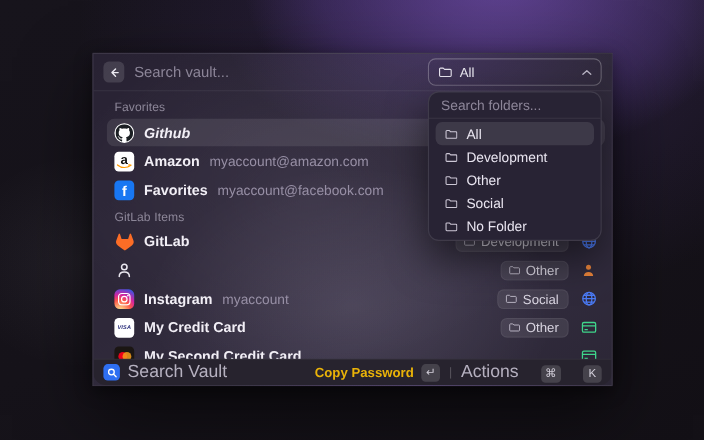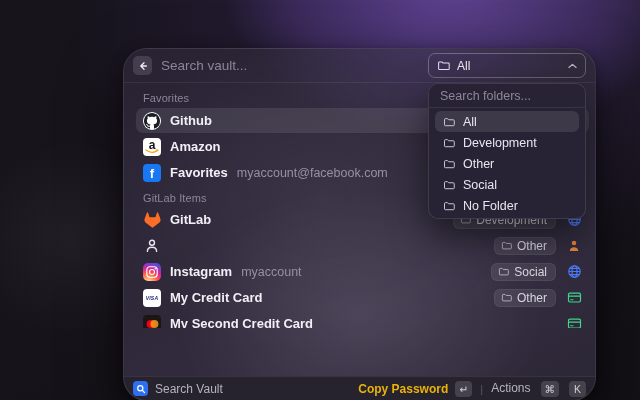"Search vault..." .window { border-radius: 24px -> 0; height: 353px -> 303px; margin-left: 39px -> none }
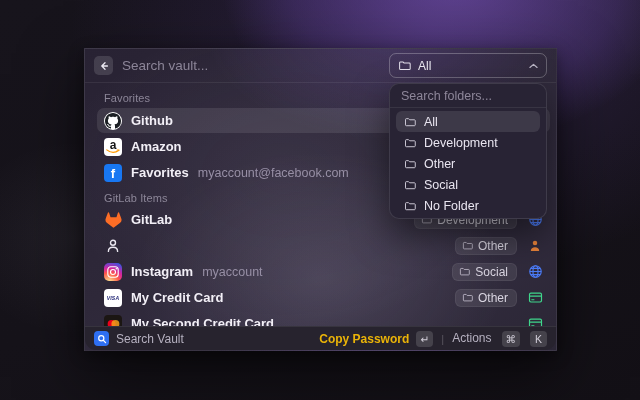"Github" .row.selected { font-style: none -> italic }
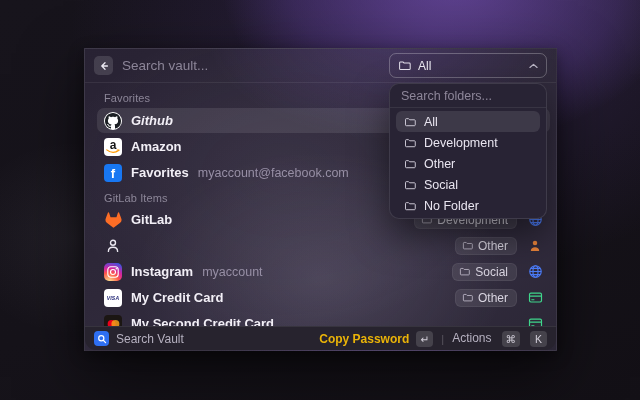"myaccount@amazon.com" span.sub { html: none -> <span>myaccount@amazon.com</span> }
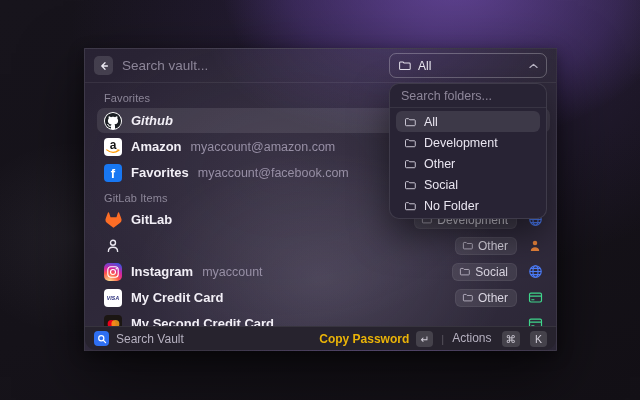"Search Vault" .f-label { font-size: 12px -> 16px }
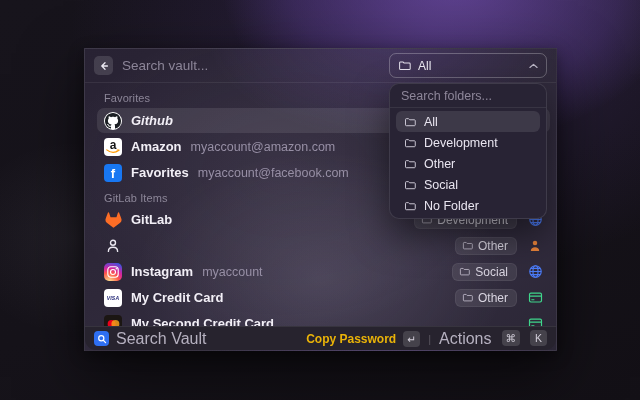"Actions" .f-secondary { align-items: flex-start -> flex-end; gap: 10px -> 20px }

# WHAT IS NEEDED
Please retype all the entries word for word, omitting the pictures.

# RESULT OF THE TASK
"Search vault..." .window { border-radius: 24px -> 0; height: 353px -> 303px; margin-left: 39px -> none }
"Github" .row.selected { font-style: none -> italic }
"myaccount@amazon.com" span.sub { html: none -> <span>myaccount@amazon.com</span> }
"Search Vault" .f-label { font-size: 12px -> 16px }
"Actions" .f-secondary { align-items: flex-start -> flex-end; gap: 10px -> 20px }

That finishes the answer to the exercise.